Para 81%, são prédios históricos e de arquitetura clássica e para 65%, a função dessas instituições está ligada à aprendizagem. Nesse sentido, um dado interessante é o fato de que 55% das 600 pessoas ouvidas tiveram seu primeiro contato com museus através da escola.
Para muitos, porém, a experiência ficou associada a uma apreciação com objetivo de responder a questionários e provas, afastando-os de uma relação aprofundada com esses espaços. Os museus apareceriam, portanto, como atividade fim e não como meios para instigar o pensamento.

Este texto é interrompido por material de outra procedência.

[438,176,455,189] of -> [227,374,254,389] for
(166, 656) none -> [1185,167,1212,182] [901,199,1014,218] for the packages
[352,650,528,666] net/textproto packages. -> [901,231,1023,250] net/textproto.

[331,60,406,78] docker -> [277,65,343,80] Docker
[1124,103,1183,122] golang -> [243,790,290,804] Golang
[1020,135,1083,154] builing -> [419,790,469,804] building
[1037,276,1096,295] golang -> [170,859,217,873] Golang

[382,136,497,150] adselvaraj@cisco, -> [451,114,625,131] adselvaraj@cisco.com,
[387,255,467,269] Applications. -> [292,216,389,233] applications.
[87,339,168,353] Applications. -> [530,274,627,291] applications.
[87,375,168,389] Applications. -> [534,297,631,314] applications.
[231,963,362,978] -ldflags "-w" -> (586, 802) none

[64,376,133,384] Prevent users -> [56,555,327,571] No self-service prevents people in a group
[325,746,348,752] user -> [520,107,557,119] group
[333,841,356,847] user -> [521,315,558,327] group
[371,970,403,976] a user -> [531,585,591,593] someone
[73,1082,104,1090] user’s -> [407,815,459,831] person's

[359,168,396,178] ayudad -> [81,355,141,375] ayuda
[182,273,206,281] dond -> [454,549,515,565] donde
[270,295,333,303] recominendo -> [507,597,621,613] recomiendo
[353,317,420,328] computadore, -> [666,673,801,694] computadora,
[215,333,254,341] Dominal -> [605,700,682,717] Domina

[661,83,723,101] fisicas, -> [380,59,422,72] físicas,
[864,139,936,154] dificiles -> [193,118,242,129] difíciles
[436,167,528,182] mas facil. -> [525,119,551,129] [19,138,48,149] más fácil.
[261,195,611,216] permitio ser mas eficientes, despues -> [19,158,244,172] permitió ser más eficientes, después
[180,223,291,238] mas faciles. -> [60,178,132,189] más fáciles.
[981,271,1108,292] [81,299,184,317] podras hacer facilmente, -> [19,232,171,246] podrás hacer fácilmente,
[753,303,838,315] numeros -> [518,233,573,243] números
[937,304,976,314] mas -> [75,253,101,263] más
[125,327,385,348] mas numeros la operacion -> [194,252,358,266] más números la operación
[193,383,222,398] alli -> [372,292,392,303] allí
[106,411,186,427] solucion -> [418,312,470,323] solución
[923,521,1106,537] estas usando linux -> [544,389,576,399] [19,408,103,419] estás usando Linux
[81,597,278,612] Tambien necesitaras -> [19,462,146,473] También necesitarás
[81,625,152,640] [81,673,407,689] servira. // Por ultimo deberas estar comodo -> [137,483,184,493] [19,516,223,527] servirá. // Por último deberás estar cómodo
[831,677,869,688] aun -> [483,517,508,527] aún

O estudo aponta a necessidade de investimento na preparação dos professores e na inserção das crianças nesses espaços, junto às suas famílias, para que se sintam representadas e parte ativa da experiência. Os visitantes seriam, portanto, acervos vivos dessas instituições, deixando rastros de suas presenças e perpetuando as vivências que tiveram ali para outras esferas da vida social.
“Muita gente disse que não vai a museus porque ‘não entende’ os conteúdos apresentados. E por que tem ‘obrigação’ de entender? Por que não pode bagunçar a cabeça e sair com mais perguntas do que respostas?”, apontou Michel Alcoforado, antropólogo à frente da Consumoteca, que conduziu o estudo.
Museus como o do Amanhã, no Rio de Janeiro, o Cais do Sertão e o Paço do Frevo, no Recife, entre outros, já trabalham com a percepção de que tecnologia e interatividade são ferramentas importantes na reconfiguração dos laços com o público.
A pesquisa mostra ainda a boa aceitação de centros culturais, que agregariam experiências amplas, em contato com diferentes linguagens. É o caso do Oi Futuro, que recebe eventos, exposições, peças, possui um café e sedia o Museu das Telecomunicações.
Segundo Roberto Guimarães, gestor de Cultura do Oi Futuro, a partir dos resultados da pesquisa, serão programadas mudanças no Museu das Telecomunicações a partir do segundo semestre deste ano, com modernização das instalações físicas e expográficas e maior estímulo à interatividade. Será lançado ainda o edital Hipermuseus, com foco na formação de profissionais para os desafios dos museus na contemporaneidade.
As transformações que serão executadas aprofundam as práticas do centro cultural, que estimula a participação efetiva dos visitantes através de obras que convidam à interação, seja física ou virtual.
A historiadora e coordenadora do Memorial da Resistência, Marília Bonas, pontuou que, há alguns anos, os museus viveram anos de ouro e que, apesar dos recentes retrocessos, é possível estabelecer os conteúdos das instituições como pulsantes, em diálogo com as necessidades de seu tempo e a pluralidade da população.
Para Mário Chagas, diretor do Museu da República, no Rio de Janeiro, um dos mais visitados do País, é importante descolonizar os museus para que eles não sejam encarados como estanques.
“A museologia que não serve para a vida social, não serve para nada. Quando assumi o Museu da República, só entendiam o Palácio do Catete como ‘o museu’. Mas, o jardim, o cinema, o café, tudo isso é o museu. É preciso observar e estimular as relações afetivas que as pessoas criam com esses espaços. A potência poética dos museus, se recuperada, mostra que o já visto não existe. O museu é”, refletiu.